> **Your instructions**: Each record should be copied exactly into the answer, and no picture should go with it.

Listed entries START

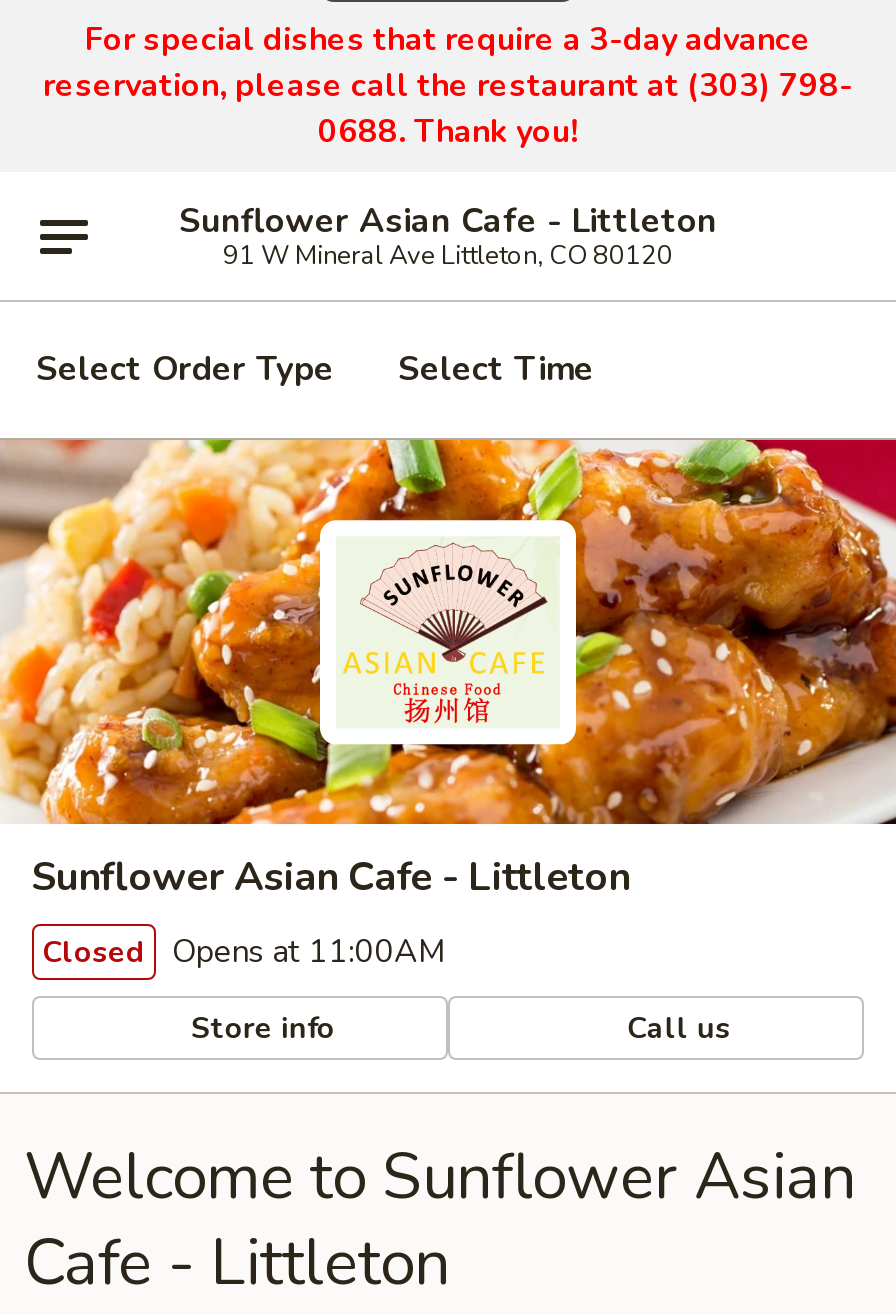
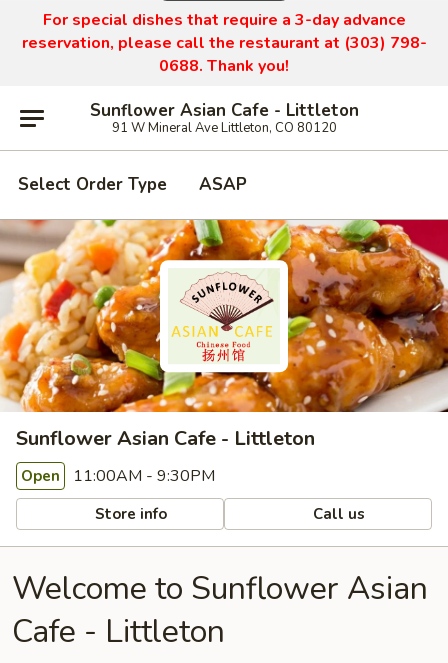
- Select Time
+ ASAP

- Closed Opens at 11:00AM
+ Open 11:00AM - 9:30PM
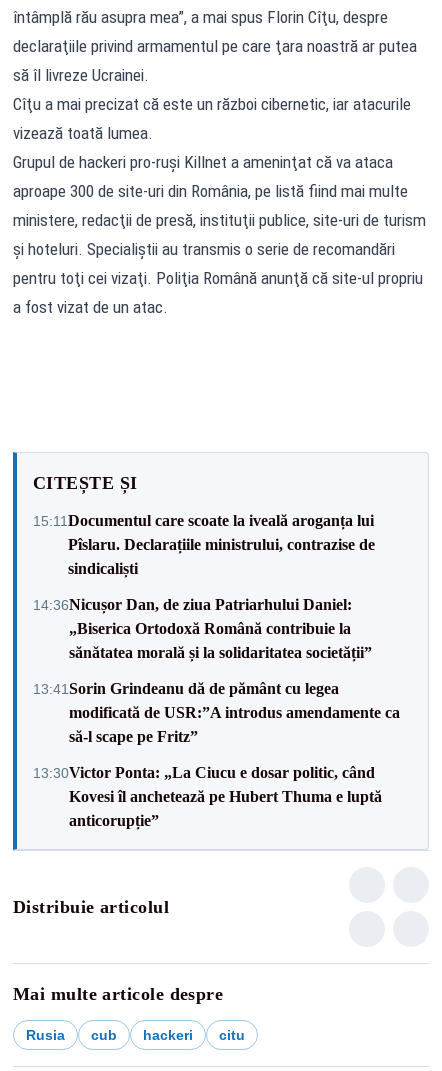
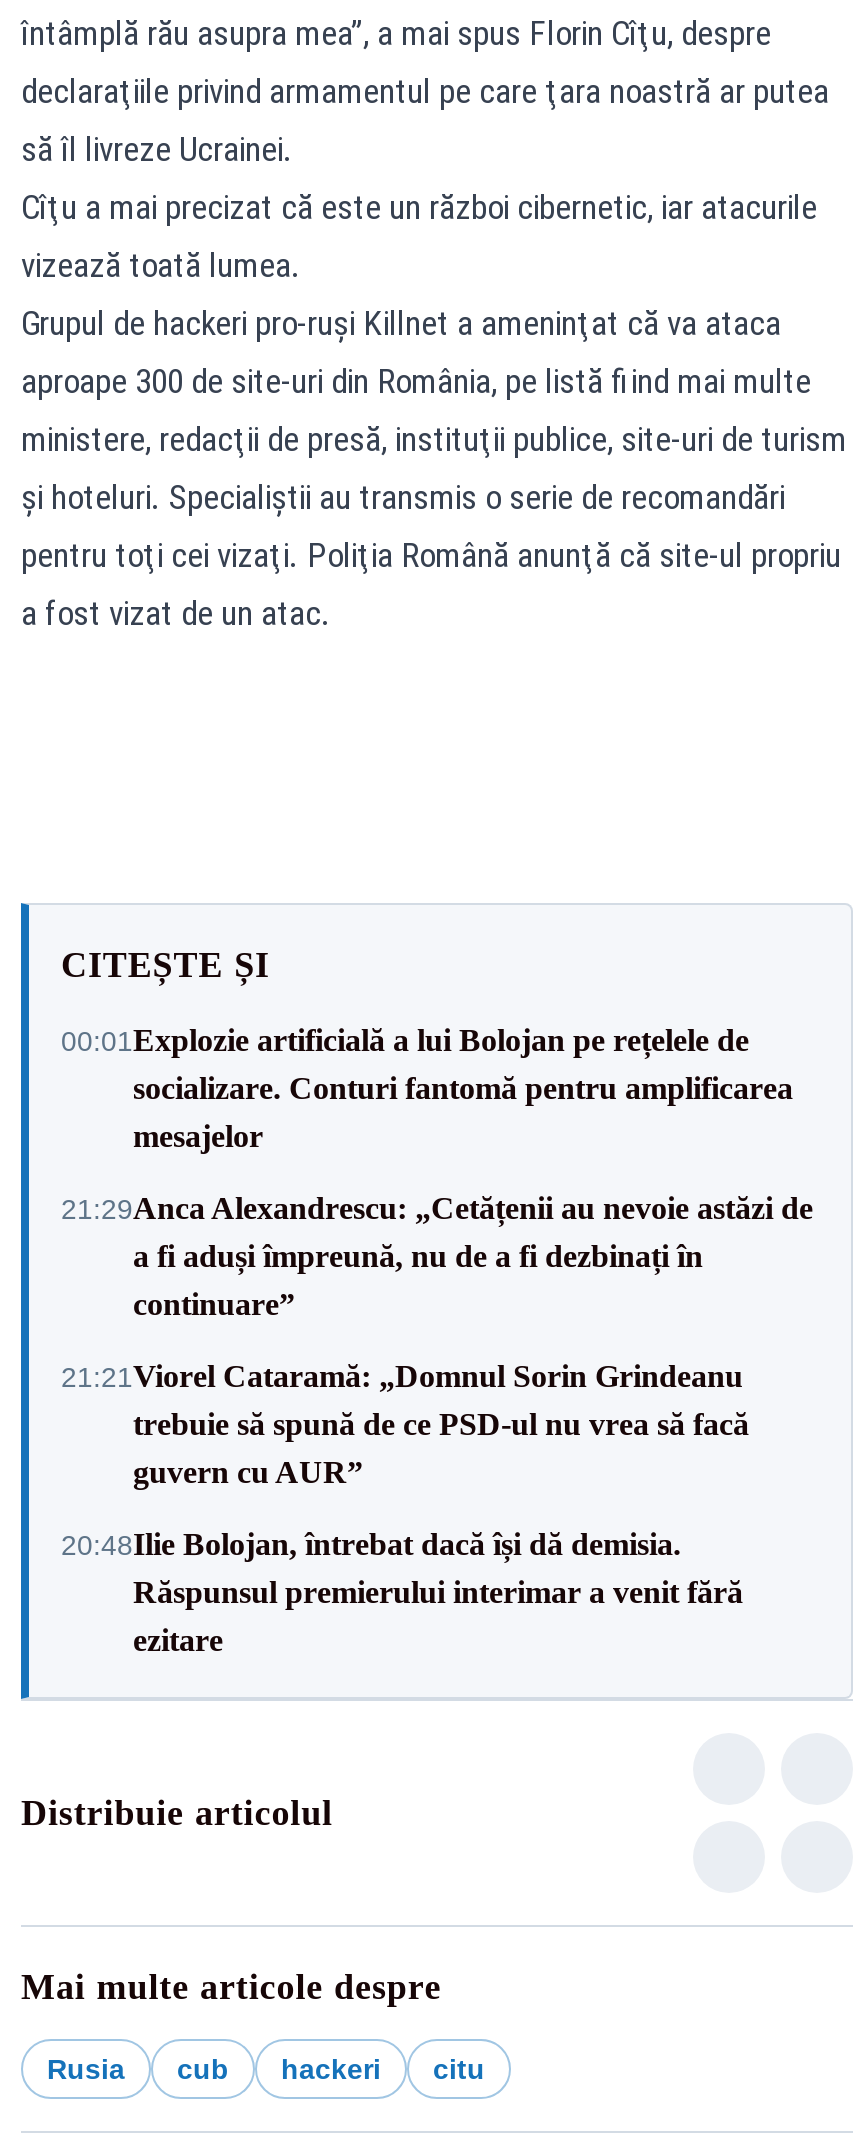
- 15:11Documentul care scoate la iveală aroganța lui
- Pîslaru. Declarațiile ministrului, contrazise de
- sindicaliști
+ 00:01Explozie artificială a lui Bolojan pe rețelele de
+ socializare. Conturi fantomă pentru amplificarea
+ mesajelor

- 14:36Nicușor Dan, de ziua Patriarhului Daniel:
- „Biserica Ortodoxă Română contribuie la
- sănătatea morală și la solidaritatea societății”
+ 21:29Anca Alexandrescu: „Cetățenii au nevoie astăzi de
+ a fi aduși împreună, nu de a fi dezbinați în
+ continuare”

- 13:41Sorin Grindeanu dă de pământ cu legea
- modificată de USR:”A introdus amendamente ca
- să-l scape pe Fritz”
+ 21:21Viorel Cataramă: „Domnul Sorin Grindeanu
+ trebuie să spună de ce PSD-ul nu vrea să facă
+ guvern cu AUR”

- 13:30Victor Ponta: „La Ciucu e dosar politic, când
- Kovesi îl anchetează pe Hubert Thuma e luptă
- anticorupție”
+ 20:48Ilie Bolojan, întrebat dacă își dă demisia.
+ Răspunsul premierului interimar a venit fără
+ ezitare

Listed entries END

> **Output for this task**:
- Select Time
+ ASAP

- Closed Opens at 11:00AM
+ Open 11:00AM - 9:30PM
- 15:11Documentul care scoate la iveală aroganța lui
- Pîslaru. Declarațiile ministrului, contrazise de
- sindicaliști
+ 00:01Explozie artificială a lui Bolojan pe rețelele de
+ socializare. Conturi fantomă pentru amplificarea
+ mesajelor

- 14:36Nicușor Dan, de ziua Patriarhului Daniel:
- „Biserica Ortodoxă Română contribuie la
- sănătatea morală și la solidaritatea societății”
+ 21:29Anca Alexandrescu: „Cetățenii au nevoie astăzi de
+ a fi aduși împreună, nu de a fi dezbinați în
+ continuare”

- 13:41Sorin Grindeanu dă de pământ cu legea
- modificată de USR:”A introdus amendamente ca
- să-l scape pe Fritz”
+ 21:21Viorel Cataramă: „Domnul Sorin Grindeanu
+ trebuie să spună de ce PSD-ul nu vrea să facă
+ guvern cu AUR”

- 13:30Victor Ponta: „La Ciucu e dosar politic, când
- Kovesi îl anchetează pe Hubert Thuma e luptă
- anticorupție”
+ 20:48Ilie Bolojan, întrebat dacă își dă demisia.
+ Răspunsul premierului interimar a venit fără
+ ezitare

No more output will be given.